こちらと目が合うと彼は気まずそうに皿に視線を戻した。
私じゃない……好きな人がいるの?
「普段は男前のクール系なくせに。何度も告白されたらびっくりだよ」
明彦が好きな人が朱里さんだってこと?
目の前が真っ暗になるほどにショックを受ける。
「夏姫さんって、ホントにアッキーが好きなんだ?」
「……好きです」
いつの間にか明彦が私の傍にいる。
「好きだよ、明彦?私を選んでくれるんだよね?こんな知らない人じゃないよね?」
不安に押しつぶされてしまいそうになる。
「好きか嫌いか。恋をしているか、恋をしていないか。それはアッキーが決めること。
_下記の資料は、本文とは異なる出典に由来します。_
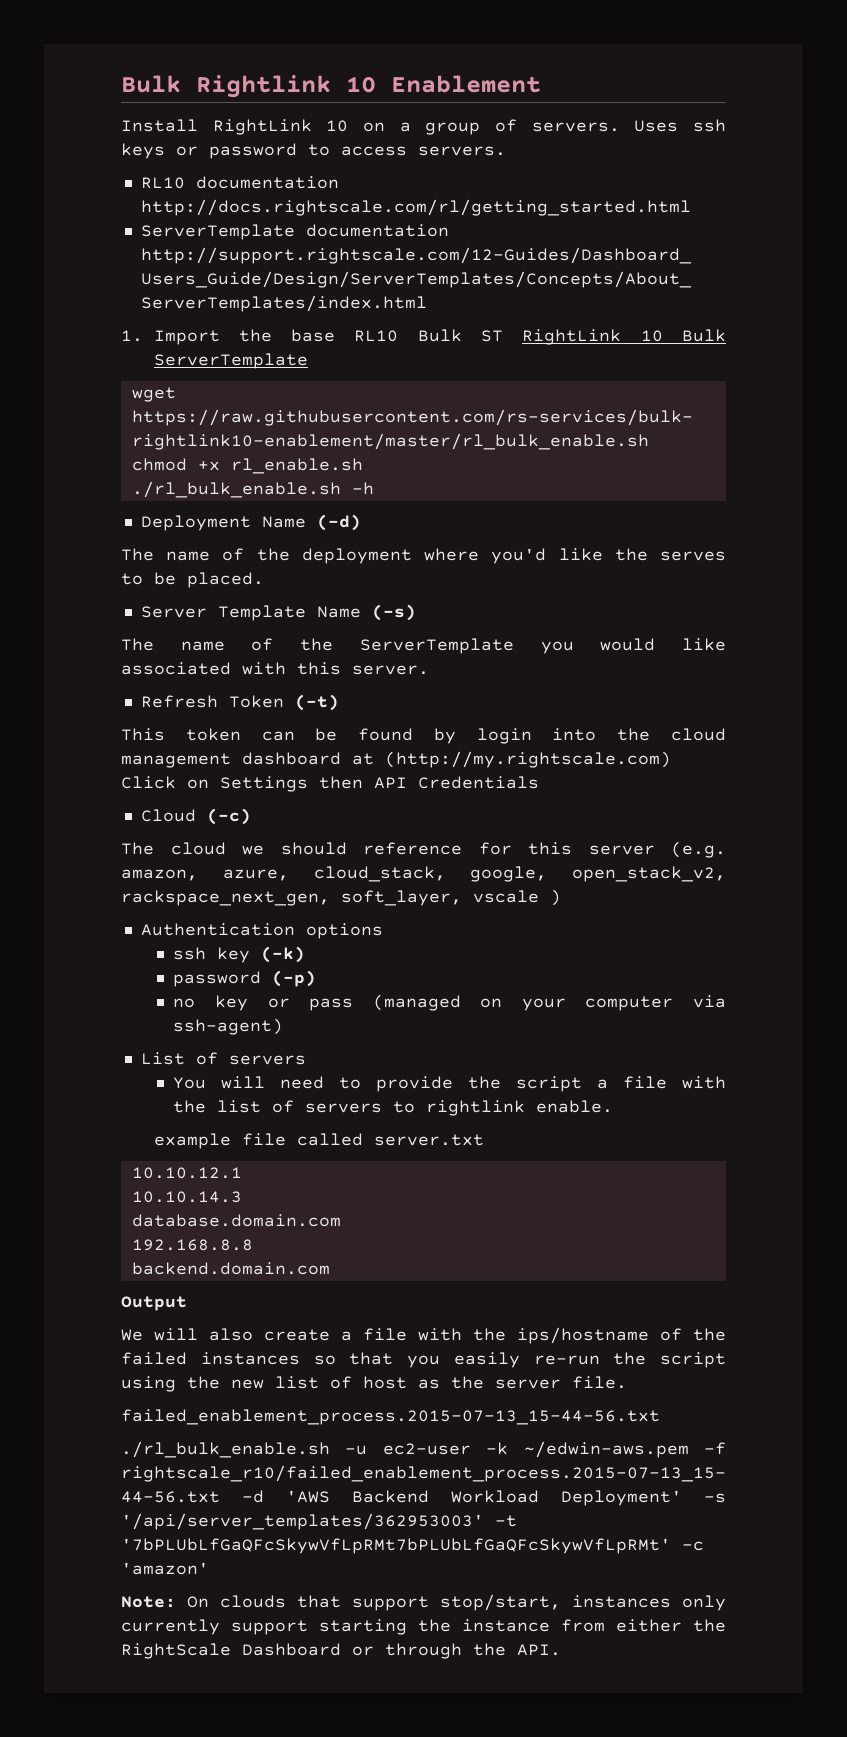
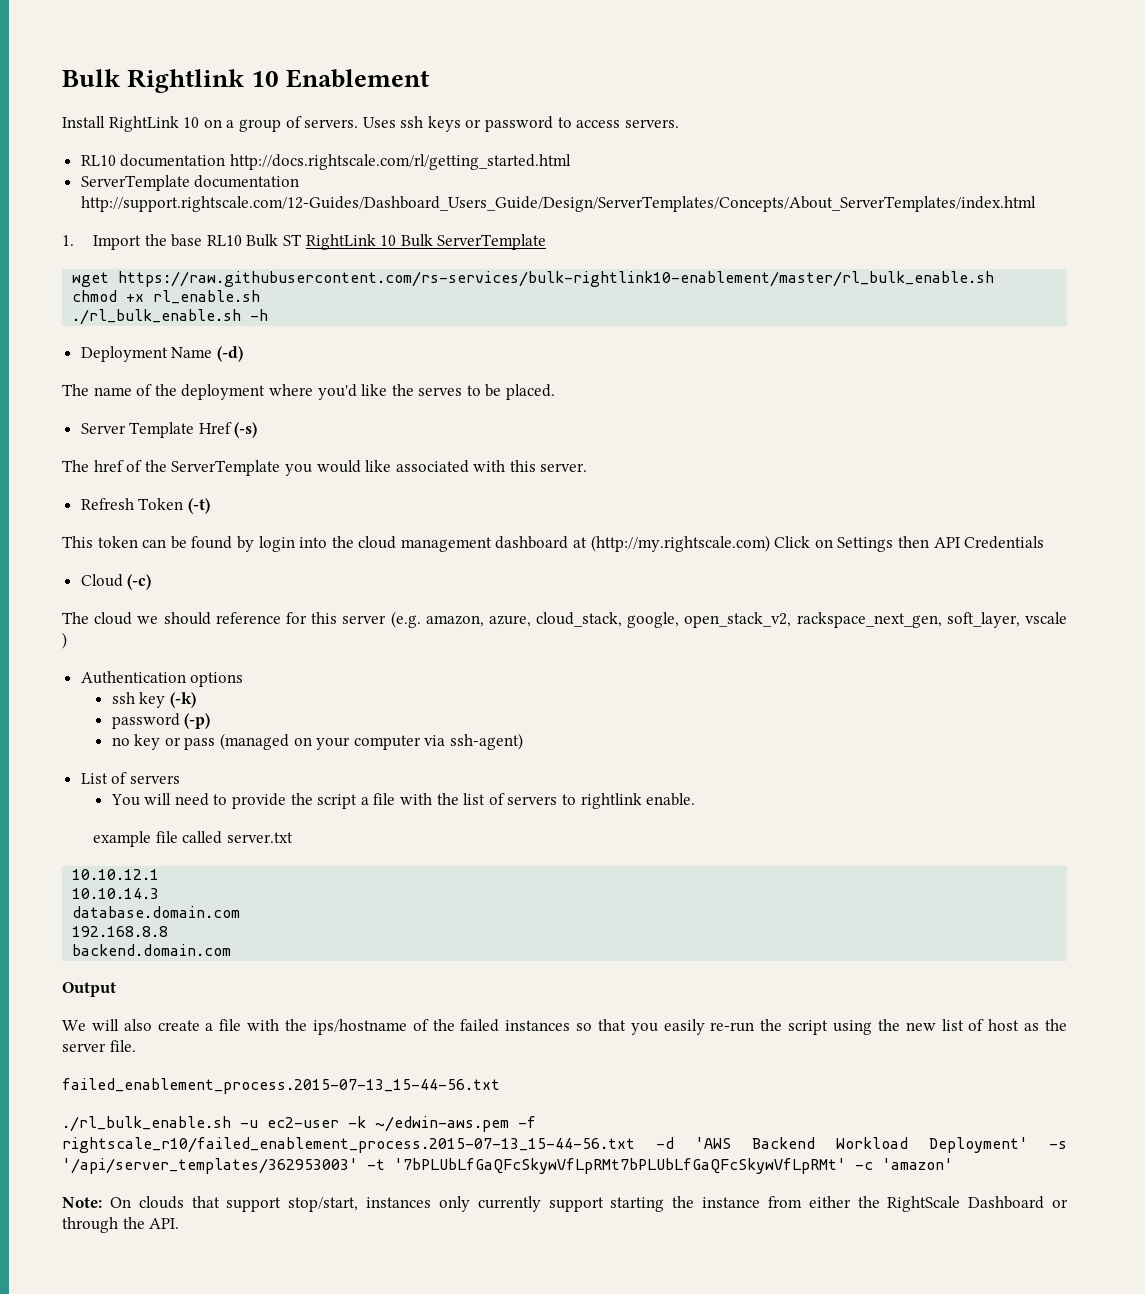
- Server Template Name (-s)
+ Server Template Href (-s)
- The name of the ServerTemplate you would like associated with this server.
+ The href of the ServerTemplate you would like associated with this server.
それがすべてってことでしょ?」
朱里さんは私を見つめてくすっと唇の端をあげる。
そんなのウソだよ、信じないもん。
「……明彦、嘘だよね?嘘だって……ひっく……言ってよ」
私は明彦に抱きつくと、涙がこぼれてくる。
「あ~あ、泣いちゃった。アッキー。どうする?」
「俺は……」
「まだ分からないの?自分の気持ち……?」
明彦は何も言わずに私の事に戸惑っているだけ。
「私は……明彦が本気で好きなのに……」
「……っ……」
彼は触れようとするのを迷う、そんな表情だった。
「何か……言ってよ?」
「女の子にこれだけ言わせて、何も言わない男の子はいないよね?」
「朱里さん?」
「くすっ。ごめんね、ちょっと意地悪しすぎたかな?」
朱里さんは微笑を浮かべている。
「どういうことなの、明彦?」
返事の代わりにふわっと私は彼に抱きしめられる。
「あき、ひこ?」
「……ごめん、夏姫。ちょっとだけ待ってくれ。……答えは出たからもういいよ、朱里」
「はいはい。まったく、答えを出すのが遅いのよ」
いきなり帰り支度を始める朱里さん。
「明彦?朱里さん?」
「悪い、少しだけ時間が欲しい。すぐに戻ってくるから」
「というわけらしいよ?まったく、茶番もいいところだよね?」
「え?え?ど、どういうこと?」
戸惑い、ワケの分からない私は焦るだけ。
「夏姫。全部、あとで話すから……」
そう言ってふたりは家から出て行ってしまう。
「何なの?」
残された私は?と思うことしかできなくて。
「……どういうこと?」
朱里さんは明彦の恋人じゃないの?
私は涙をぬぐいながら、考えても意味が分からない。
でも、分かっている事は一つだけ。
「待ってるよ、明彦……」
明彦が待ってろって言ったんだから、大人しく待ってることにする。
答えが出た、そう言っていていた彼を……信じたいの。
「もしかして、朱里さんって……?」
私を嫉妬させて楽しんでたわけじゃないのかもしれない。
大人しく彼が戻ってくるのを私は待つことにしたの。